Die heute (30.11.2017) erschienene deutsche Ausgabe von Charlie Hebdo war auch die letzte. Das im Dezember 2016 gestartete Experiment, die erfolgreiche französische Satirezeitschrift auch in Deutschland zu etablieren, ist gescheitert.
Nach genau einem Jahr wird nun die Reißleine gezogen, weil die als Rentabilitätsziel anvisierte wöchentliche Auflage von 10.000 Exemplaren nicht erreicht werden konnte. Von der Erstausgabe waren noch 200.000 Exemplare gedruckt worden, was fast der Auflage einer großen überregionalen Tageszeitung wie der FAZ entspricht.
Fünf Übersetzer müssen sich nun andere Aufträge suchen
Die wöchentlich erscheinende deutsche Ausgabe bestand zu einem großen Teil aus übersetzten Artikeln, die ursprünglich in Frankreich erschienenen waren.
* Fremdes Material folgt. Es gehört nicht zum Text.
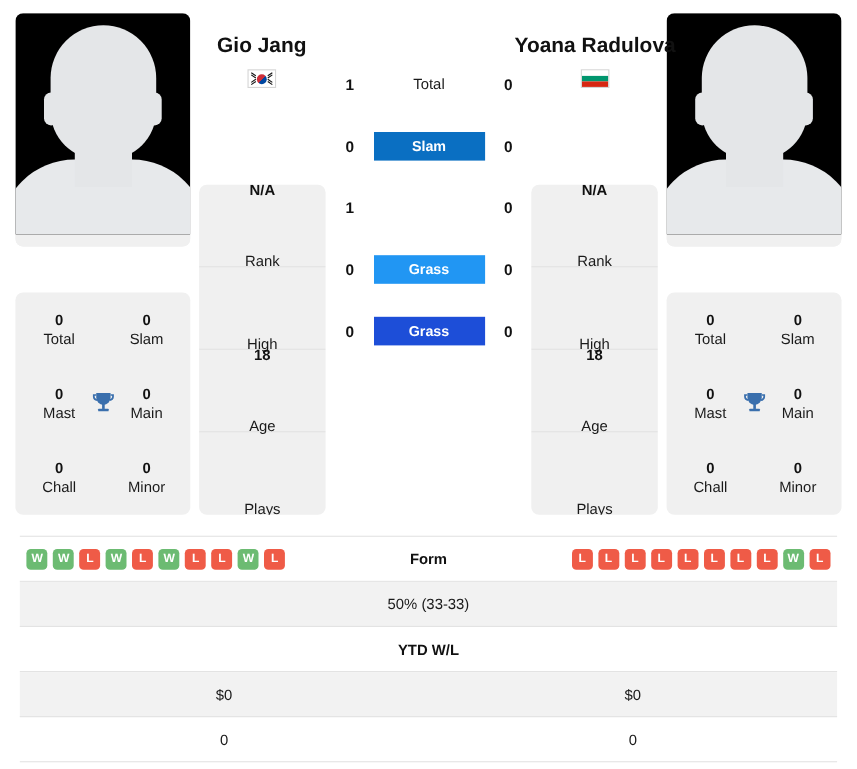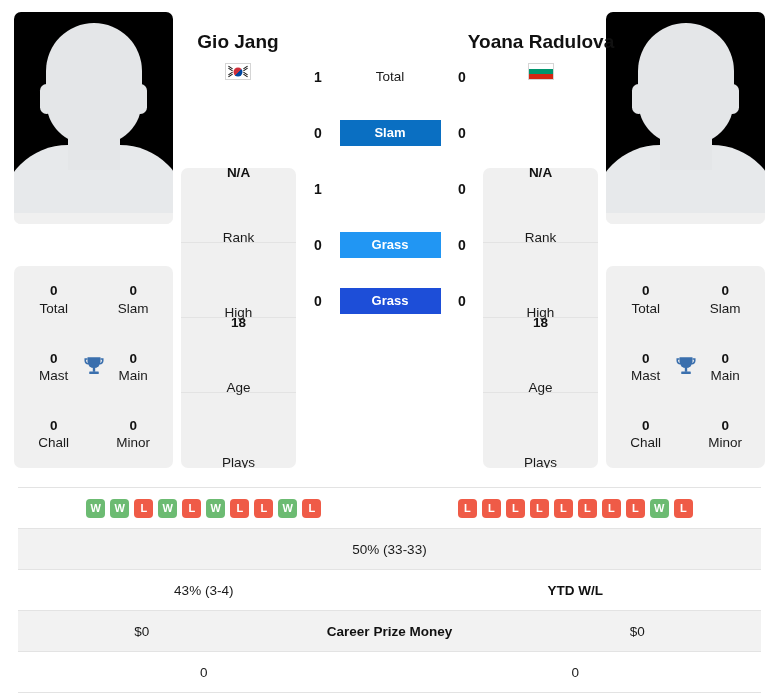--- a/index.html
+++ b/index.html
@@ -499,6 +499,7 @@
             <div class="form-badge" style="background: rgb(239, 91, 71);">L</div>
           </div>
         </div>
+        <div class="stat-cell label">Form</div>
         <div class="stat-cell">
           <div class="form-cells">
             <div class="form-badge" style="background: rgb(239, 91, 71);">L</div>

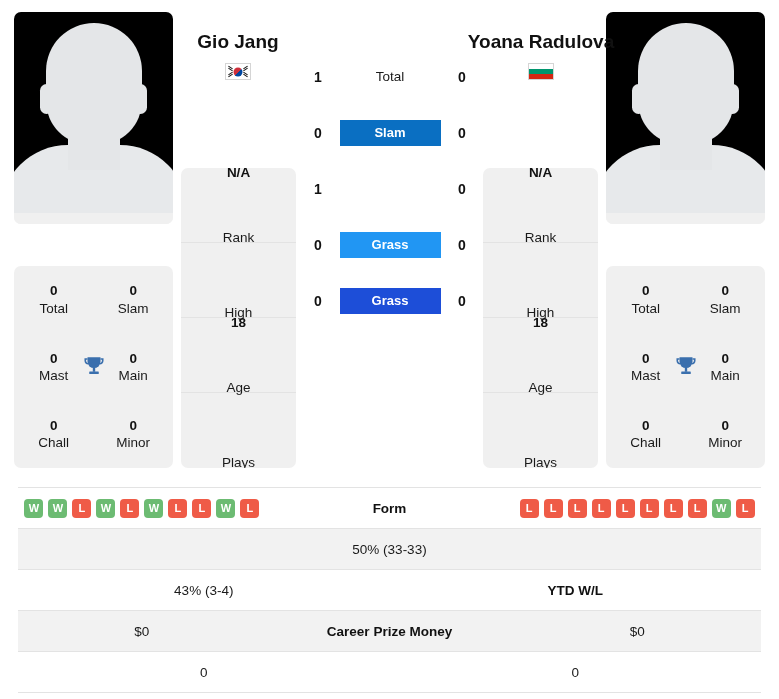--- a/index.html
+++ b/index.html
@@ -519,7 +519,6 @@
         <div class="stat-cell">50% (33-33)</div>
       </div>
       <div class="stat-row">
-        <div class="stat-cell">43% (3-4)</div>
         <div class="stat-cell label">YTD W/L</div>
       </div>
       <div class="stat-row shaded">

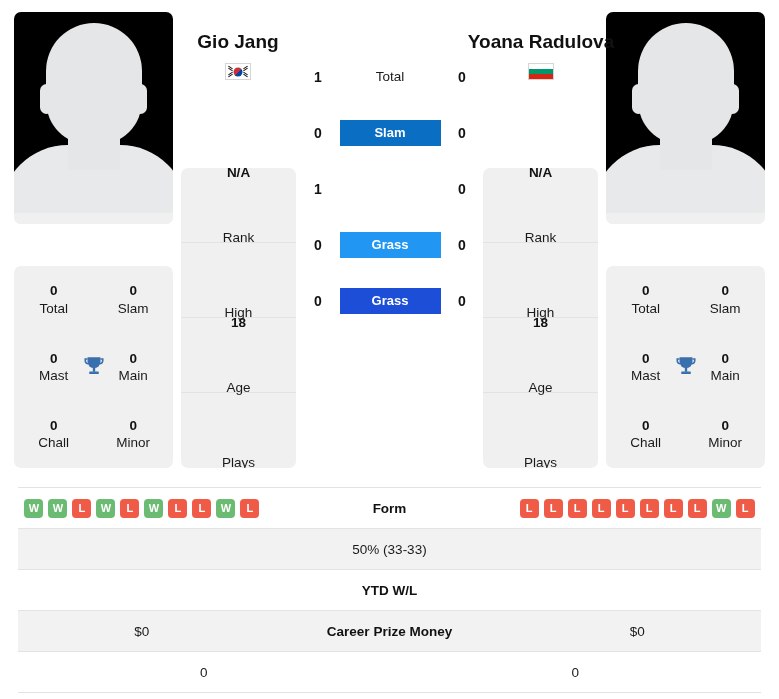--- a/index.html
+++ b/index.html
@@ -523,7 +523,6 @@
       </div>
       <div class="stat-row shaded">
         <div class="stat-cell">$0</div>
-        <div class="stat-cell label">Career Prize Money</div>
         <div class="stat-cell">$0</div>
       </div>
       <div class="stat-row">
Zusätzlich wurden für die deutsche Leserschaft aber auch eigene Beiträge und Karikaturen erstellt.
Für die deutsche Ausgabe arbeiteten rund ein Dutzend Mitarbeiter, davon waren die Hälfte Übersetzer. Aus Angst vor den auch in Deutschland immer stärker werdenden Islamisten zogen diese es vor, anonym zu bleiben. Im Impressum erschienen sie nur als Buchstabenkürzel oder mit einem Pseudonym. Auch der Name der deutschen Co-Chefredakteurin („Minka Schneider“), die von Paris aus die Arbeit der Zeichner, Texter und Übersetzer koordinierte, ist ein Pseudonym.
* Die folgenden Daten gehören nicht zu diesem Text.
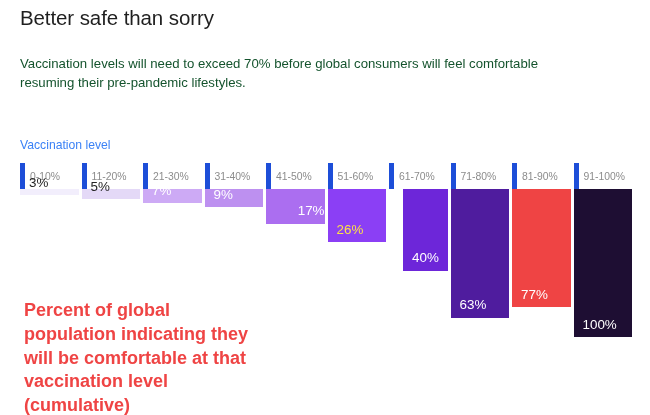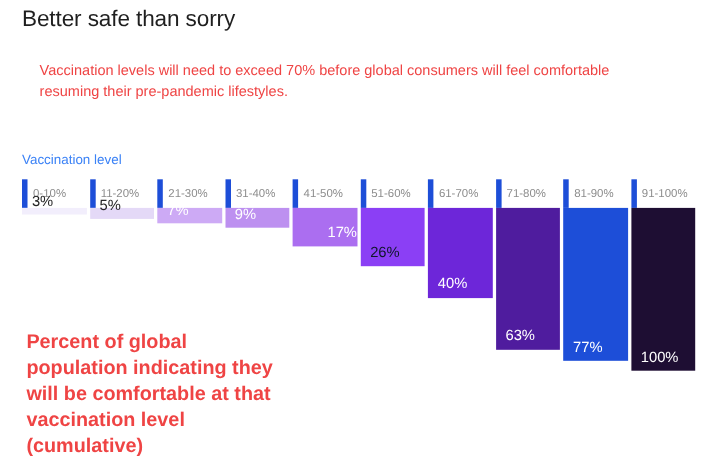--- a/index.html
+++ b/index.html
@@ -39,9 +39,9 @@
   .chart-subtitle {
     font-size: 13.2px;
     font-weight: 400;
-    color: #ef4444;
+    color: #14532d;
     line-height: 1.48;
-    margin: 16px;
+    margin: 0;
     max-width: 560px;
   }
 

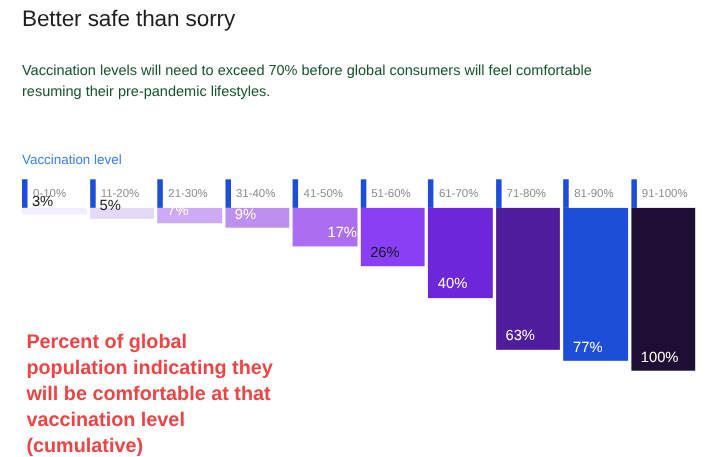--- a/index.html
+++ b/index.html
@@ -182,7 +182,7 @@
           <div class="tick-label">51-60%</div>
           <div class="bar-area">
             <div class="bar" style="height: 53.04px; background: rgb(139, 63, 245);">
-              <span class="bar-value" style="color: #0f172a;">26%</span>
+              <span class="bar-value" style="color: #fde047;">26%</span>
             </div>
           </div>
         </div>

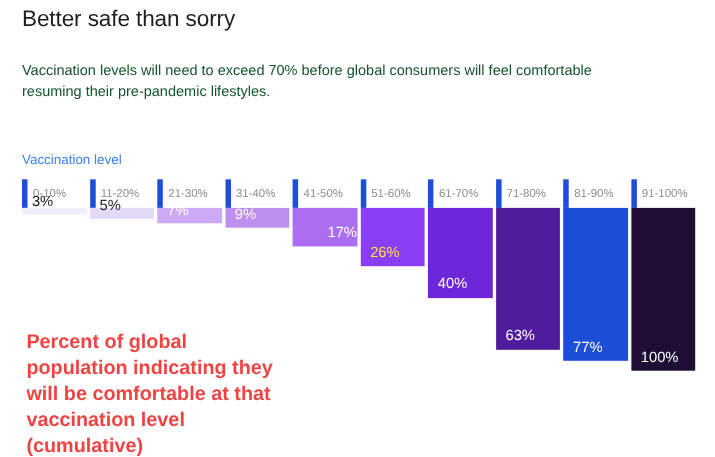--- a/index.html
+++ b/index.html
@@ -189,7 +189,7 @@
         <div class="col">
           <div class="tick-label">61-70%</div>
           <div class="bar-area">
-            <div class="bar" style="height: 81.6px; background: rgb(109, 38, 217);">
+            <div class="bar" style="height: 81.6px; background: rgb(109, 38, 217); margin-left: 14px;">
               <span class="bar-value" style="color: rgb(255, 255, 255);">40%</span>
             </div>
           </div>

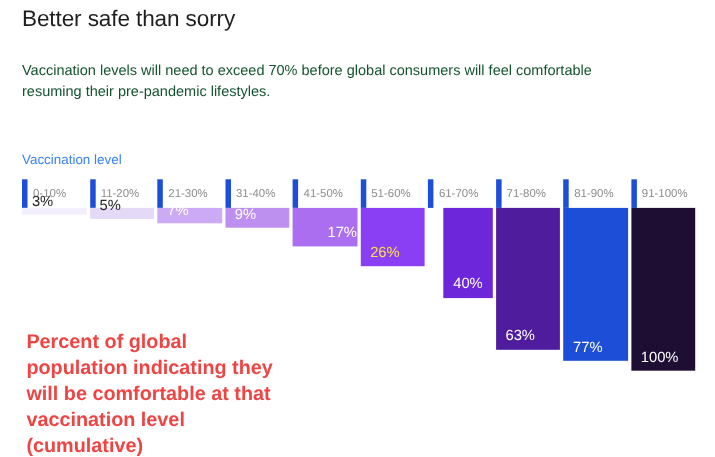--- a/index.html
+++ b/index.html
@@ -205,7 +205,7 @@
         <div class="col">
           <div class="tick-label">81-90%</div>
           <div class="bar-area">
-            <div class="bar" style="height: 139px; background: #1d4ed8;">
+            <div class="bar" style="height: 118px; background: #ef4444;">
               <span class="bar-value" style="color: rgb(255, 255, 255);">77%</span>
             </div>
           </div>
„In jedem Fall können wir uns auf die Fahnen schreiben, dass wir die wohl erste und einzige französische Zeitung sind, die sich ein Bein ausgerissen hat, um 24 Stunden nach der Originalausgabe in allen Farben und Formen auf Deutsch zu erscheinen“, heißt es im Abschieds-Leitartikel.
Scheitern war absehbar – Deutschland für Satirezeitschriften schwieriges Terrain
Nach Erscheinen der deutschen Erstausgabe im Dezember 2016 hatte UEPO-Herausgeber Richard Schneider die Erfolgsaussichten bereits äußerst skeptisch beurteilt. Der Frankreich-Kenner, Satire-Freund und Comics-Liebhaber wies auf die gravierenden Unterschiede zwischen beiden Ländern hin und schrieb damals:
Die etablierten deutschen Satirezeitschriften „Eulenspiegel“ und „Titanic“ erscheinen lediglich einmal im Monat in einer Auflage von 110.000 bzw. 99.000 Heften. Sie bedienen einen Nischenmarkt und besitzen keinen nennenswerten politischen Einfluss. Ihre Redaktionsstuben gelten nicht als Kaderschmieden. Die dort arbeitenden Journalisten genießen kein hohes Ansehen, sondern werden eher als Spinner betrachtet. Die „Titanic“ schafft es nur dann in die Schlagzeilen der Tagespresse, wenn sie wieder einmal verklagt wird.
Die Situation in Frankreich ist völlig anders und der Kontrast zu Deutschland könnte kaum größer sein. Satireblätter wie „Charlie Hebdo“ und „Le Canard enchaîné“ erscheinen wöchentlich in sehr hoher Auflage (250.000 bzw. 700.000 Exemplare). Sie decken Skandale auf und entfachen regelmäßig politische Diskussionen. In Frankreich haben sie einen ähnlichen gesellschaftlichen Einfluss wie in Deutschland die überregionalen Tageszeitungen (Süddeutsche, FAZ und Co.).
Ungewohnt für deutsche Satireliebhaber ist auch das Zeitungsformat, das billige Papier und die schlechte Druckqualität von Charlie Hebdo. Wer in Deutschland diese speziellen Vorlieben hat, versteht sich als Genießer und sammelt Monatsmagazine wie Titanic und Eulenspiegel im Schuber. Durch glattes, hochwertiges Papier und Vierfarbdruck sehen die auch nach 10 Jahren noch gut aus und lassen sich antiquarisch wieder verkaufen. Charlie Hebdo wird hingegen auf normales Zeitungspapier gedruckt. Das Blatt sieht nicht nur aus wie ein Wegwerfartikel, sondern fühlt sich auch so an.
Wegen des völlig anderen und sehr viel ungünstigeren Umfelds für Satirepublikationen in Deutschland werden die langfristigen Erfolgsaussichten für die deutsche Ausgabe eher skeptisch beurteilt. „Lässt sich französischer Humor übersetzen?“, fragt sich besorgt der Berliner „Tagesspiegel“. Möglicherweise wäre es klüger gewesen, die deutsche Ausgabe zunächst versuchsweise als Monatsmagazin mit den besten Beiträgen der französischen Wochenausgaben zu starten.